The FDA action follows presentation of results in August during the European Society of Cardiology 2020 Virtual Congress.
FDA has granted dapagliflozin (Farxiga, AstraZeneca) breakthrough therapy designation for patients with chronic kidney disease (CKD), both with and without type 2 diabetes (T2D).
The decision comes following the presentation of results from the DAPA-CKD trial, which showed that dapagliflozin brought a 39% decline in the risk of declining renal function or cardiovascular or renal death when given alongside standard of care. Results also showed dapagliflozin reduced the risk of death from any cause by 31%.
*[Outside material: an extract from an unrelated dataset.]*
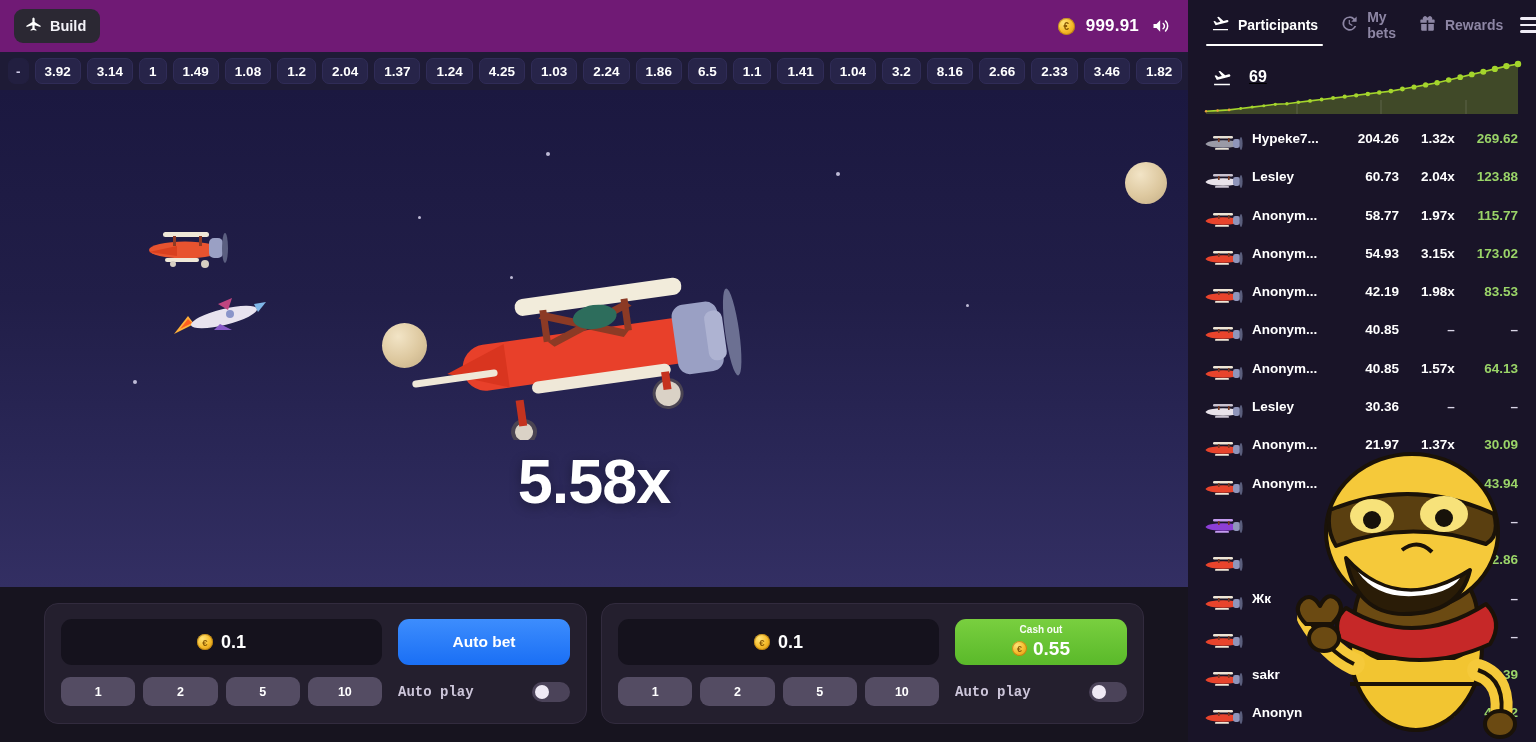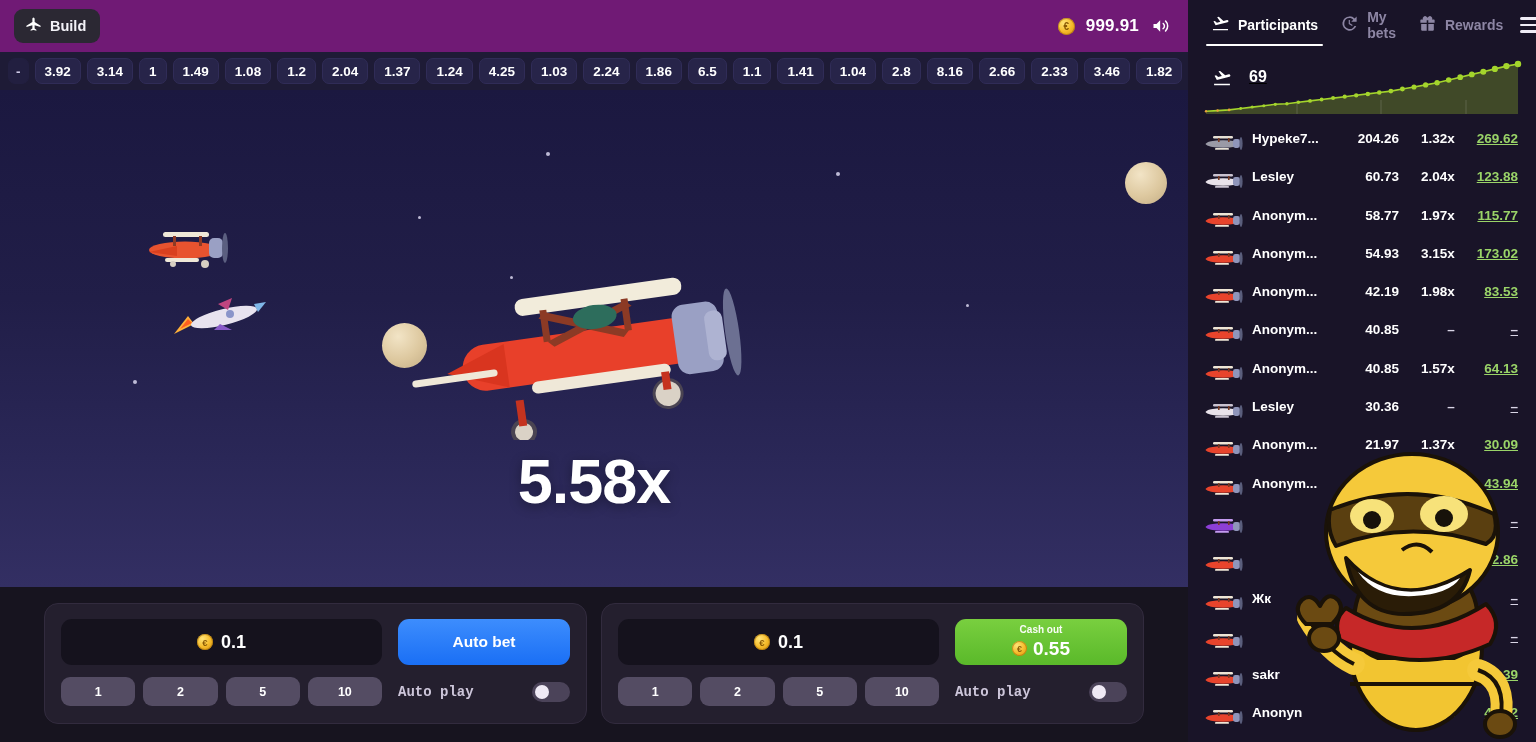"2.8" div.hchip { text: 2.8 -> 3.2 }
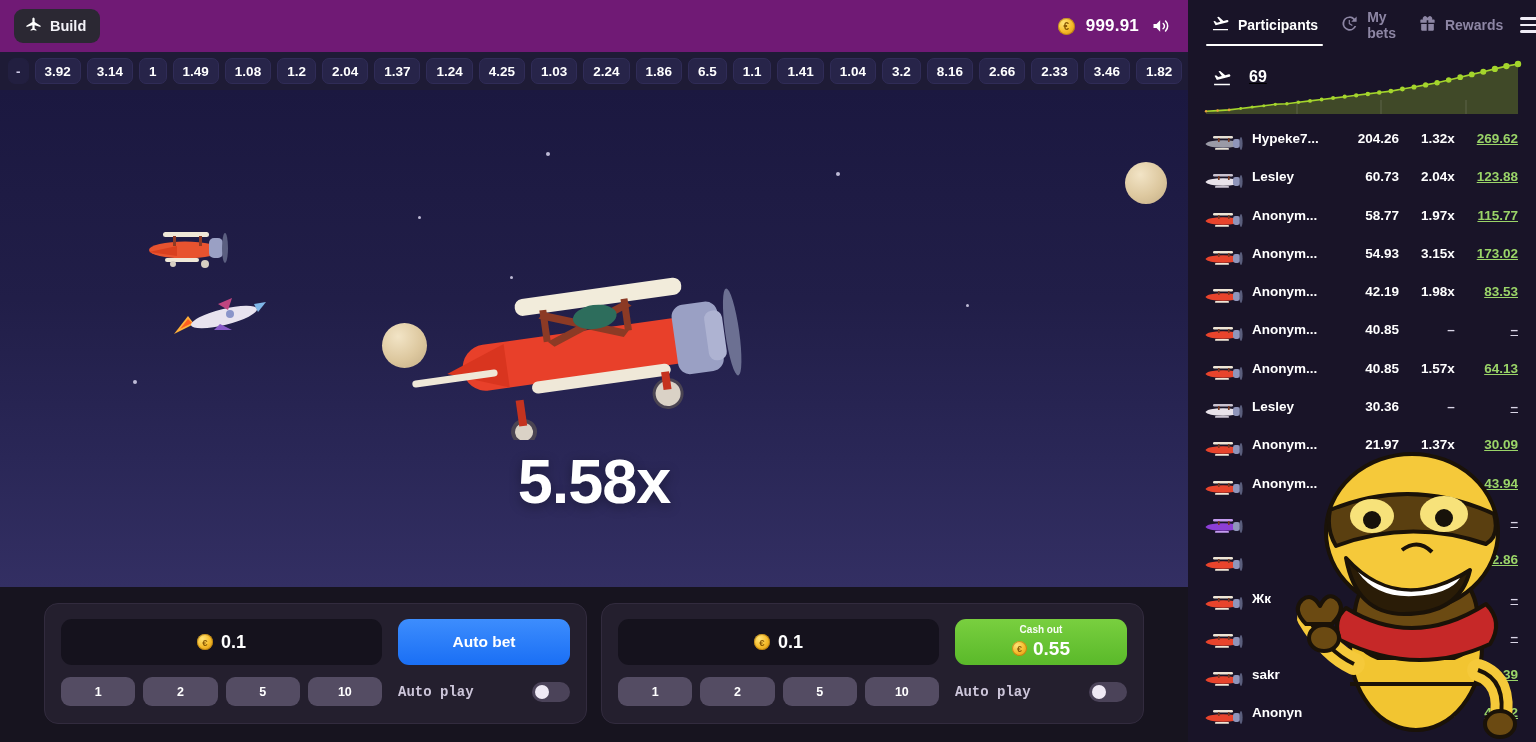"269.62" .win { text-decoration: underline -> none }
The findings were presented August 30 during the European Society of Cardiology 2020 Virtual Congress.
In the United States, 37 million patients have CKD, which can lead to the need for dialysis and is strongly linked with heart disease and stroke. CMS has taken steps to prevent patients from progressing to later-stage kidney disease, both to preserve quality of life and to reduce the large share of Medicare spending that goes for kidney-related care. Federal officials estimate that while 1% of Medicare beneficiaries have kidney disease, it accounts for 7% of all spending.
“There is a serious, unmet need for better and earlier treatment options for patients with chronic kidney disease,” Mene Pangalos, executive vice president, BioPharmaceuticals R&D for AstraZeneca, said in a statement. “Following the ground-breaking DAPA-CKD results, the breakthrough therapy designation is further testament to Farxiga’s potential to slow the progression of chronic kidney disease. We look forward to working with the FDA to make Farxiga available to patients as quickly as possible.”
Dapagliflozin is part of a class of drugs called sodium glucose co-transporter 2 (SGLT2) inhibitors, which were originally developed to treat T2D. The drugs work by targeting a protein that blocks the mechanism that causes the body to reabsorb excess glucose; instead, it is expelled from the body through the urine.
SGLT2 inhibitors have also been found to be effective in reducing the risk of heart failure specifically, dapagliflozin is approved to reduce the risk of hospitalization for heart failure in patients with T2D and established cardiovascular (CV) disease or multiple CV risk factors. In May, FDA approved dapagliflozin to reduce the risk of CV death and hospitalization for heart failure in adults with heart failure with reduced ejection fraction, whether or not they have T2D.